[ASSIGNMENT] From start to finish, set down the entries below exactly, leaving out the pictures.

(Dataset items)
________________

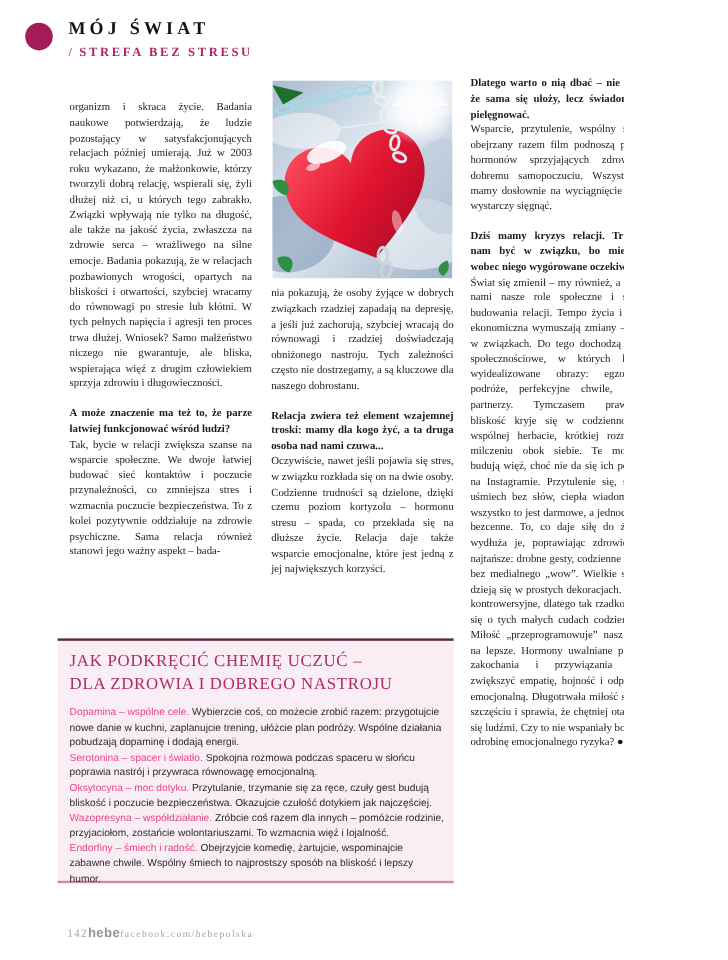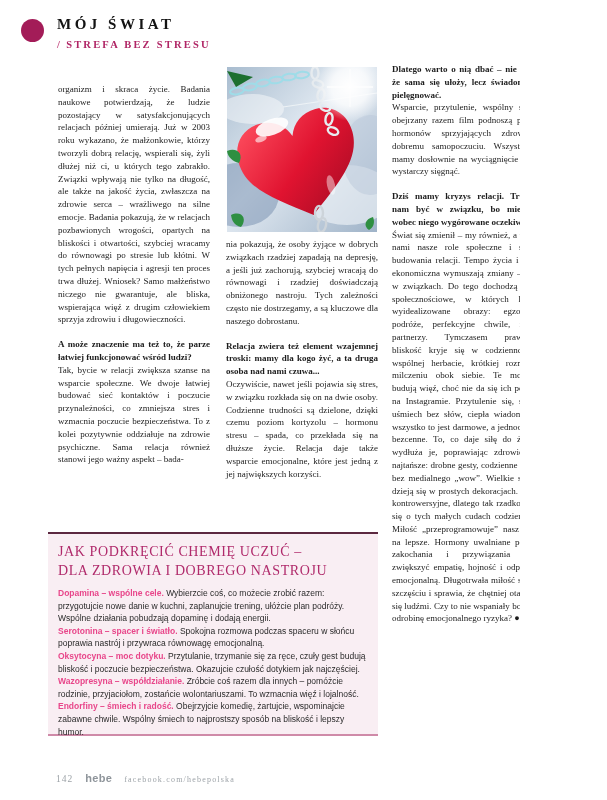"Dopamina – wspólne cele." .chem-box .lbl { font-weight: bold -> normal }
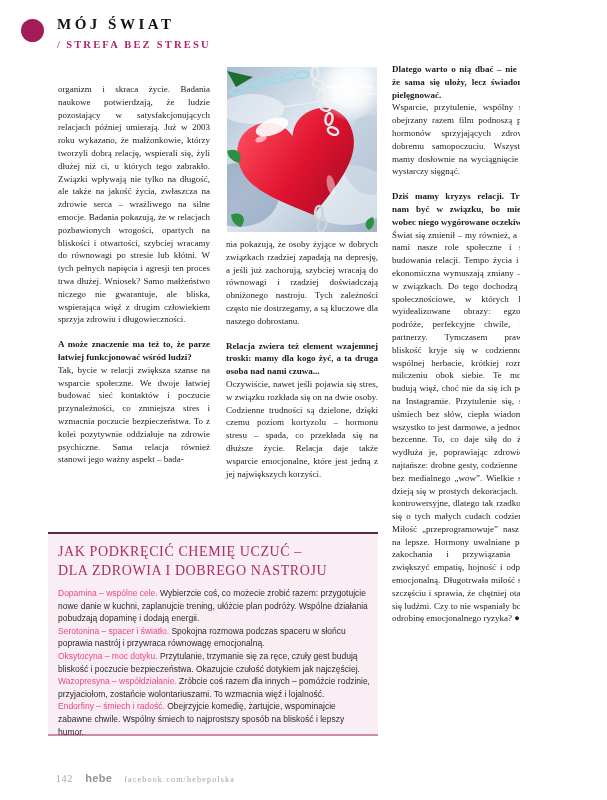"142" footer { gap: 12px -> none }
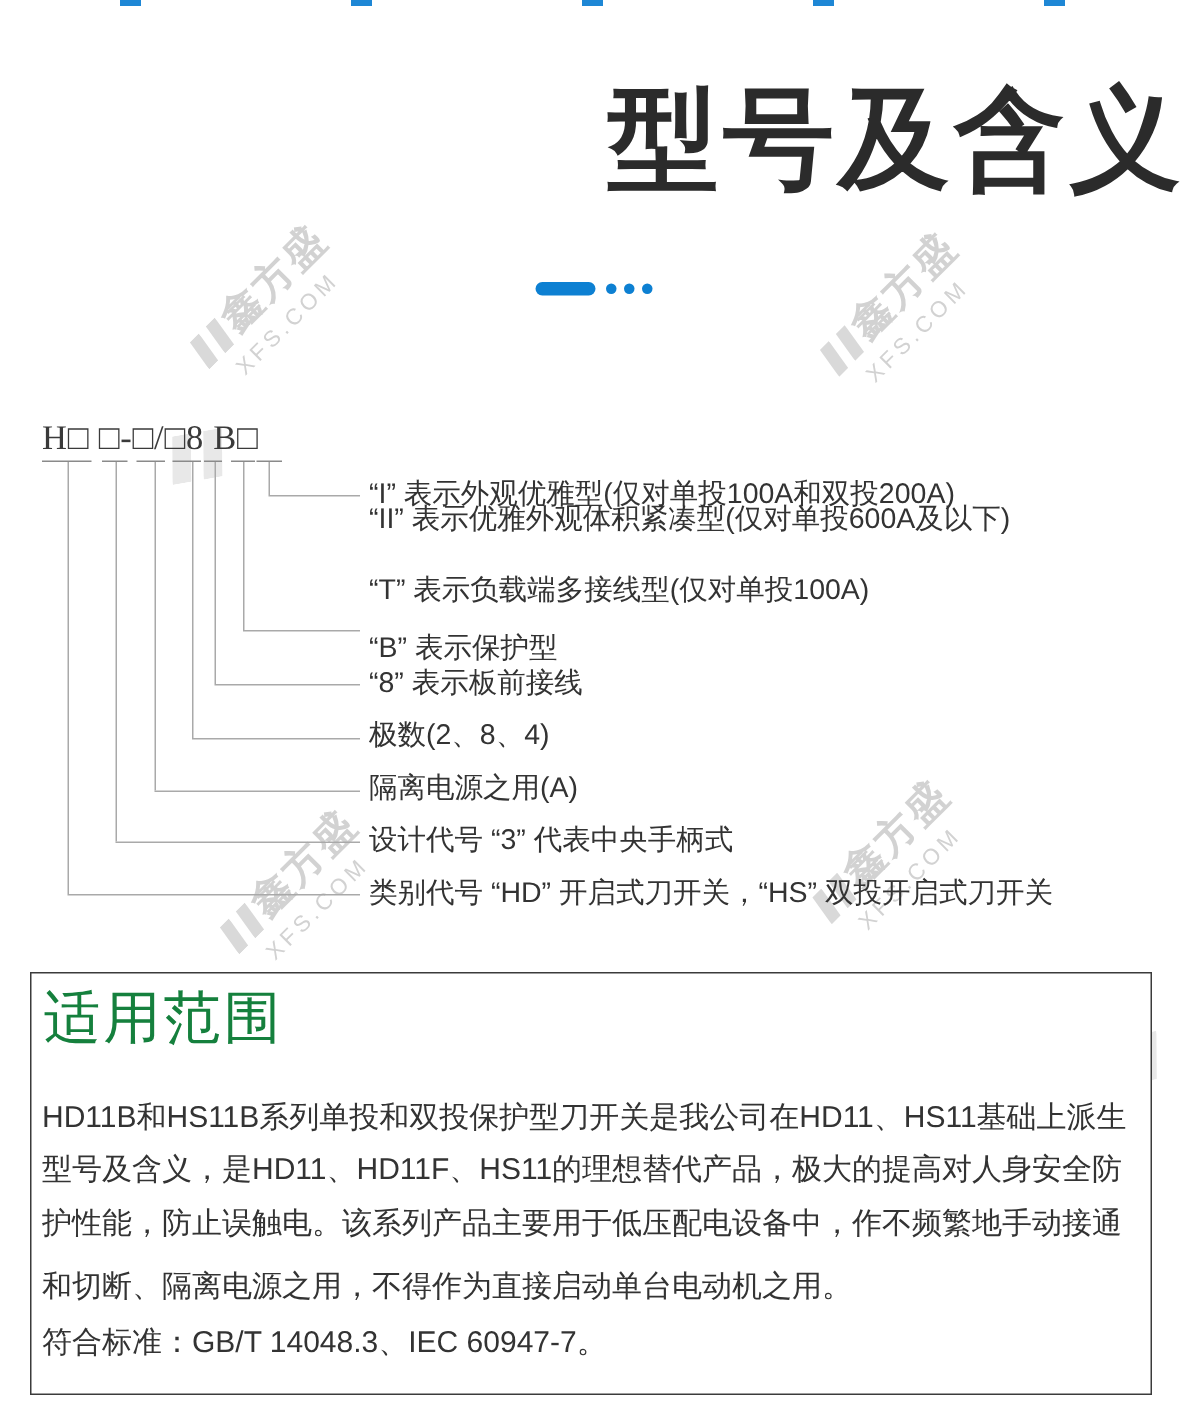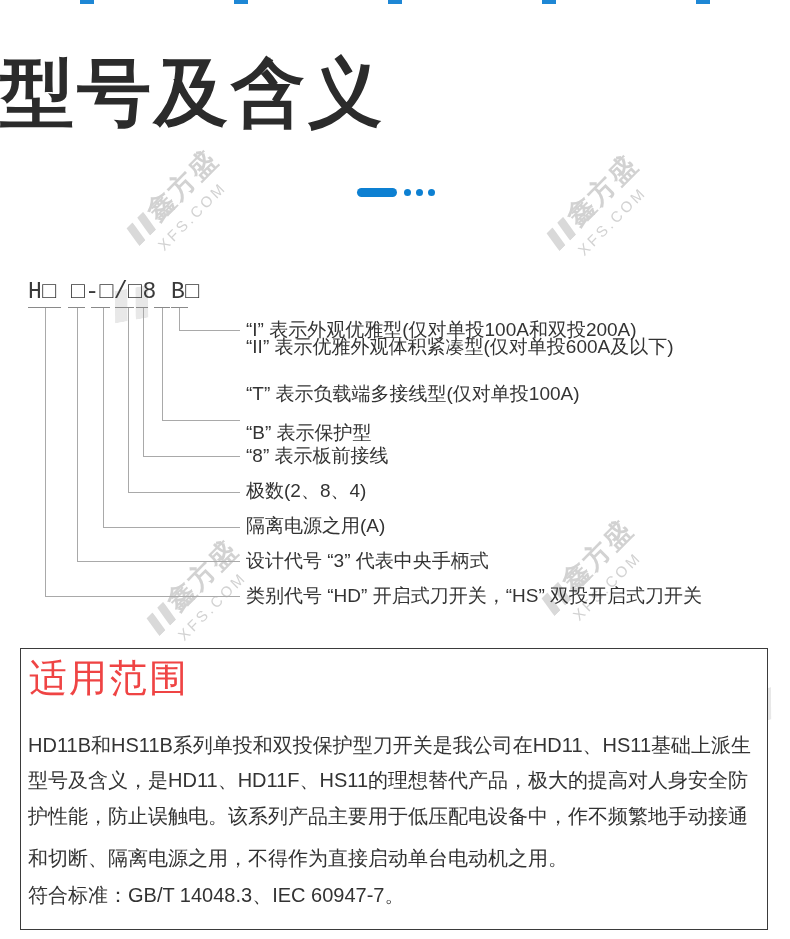"型号及含义" .page-title { text-align: left -> right }
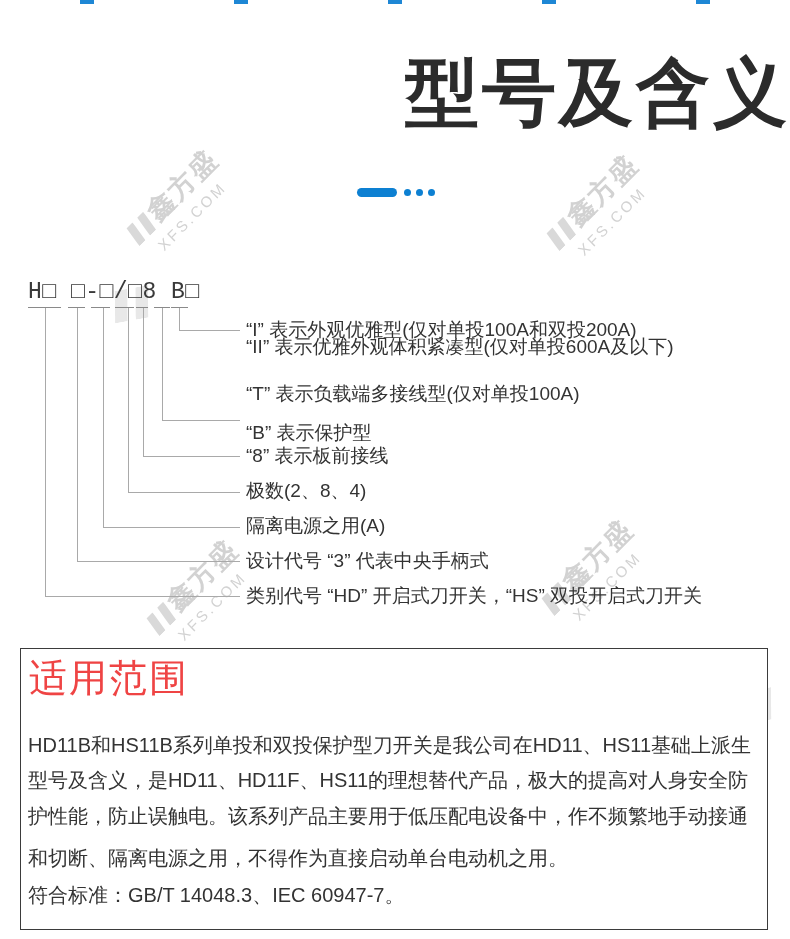"H□ □-□/□8 B□" .model-string { font-family: Liberation Mono, monospace -> Liberation Serif, serif }
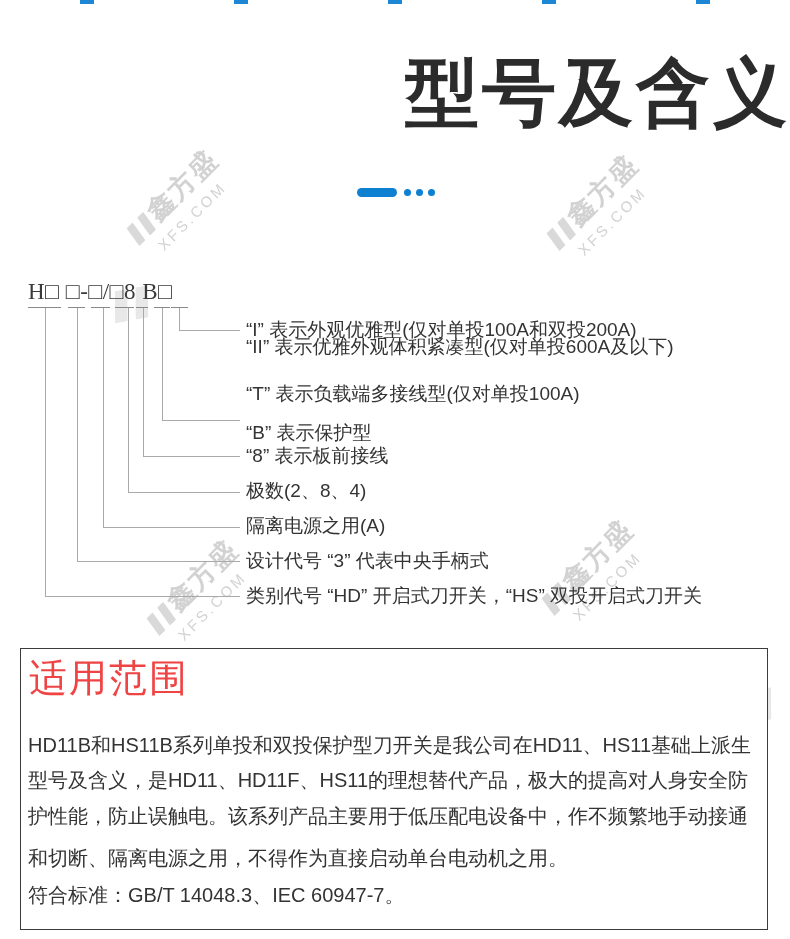"适用范围" .scope-heading { color: #ef4444 -> #15803d }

________________

[SOLVED PROBLEM]
"Dopamina – wspólne cele." .chem-box .lbl { font-weight: bold -> normal }
"142" footer { gap: 12px -> none }
"型号及含义" .page-title { text-align: left -> right }
"H□ □-□/□8 B□" .model-string { font-family: Liberation Mono, monospace -> Liberation Serif, serif }
"适用范围" .scope-heading { color: #ef4444 -> #15803d }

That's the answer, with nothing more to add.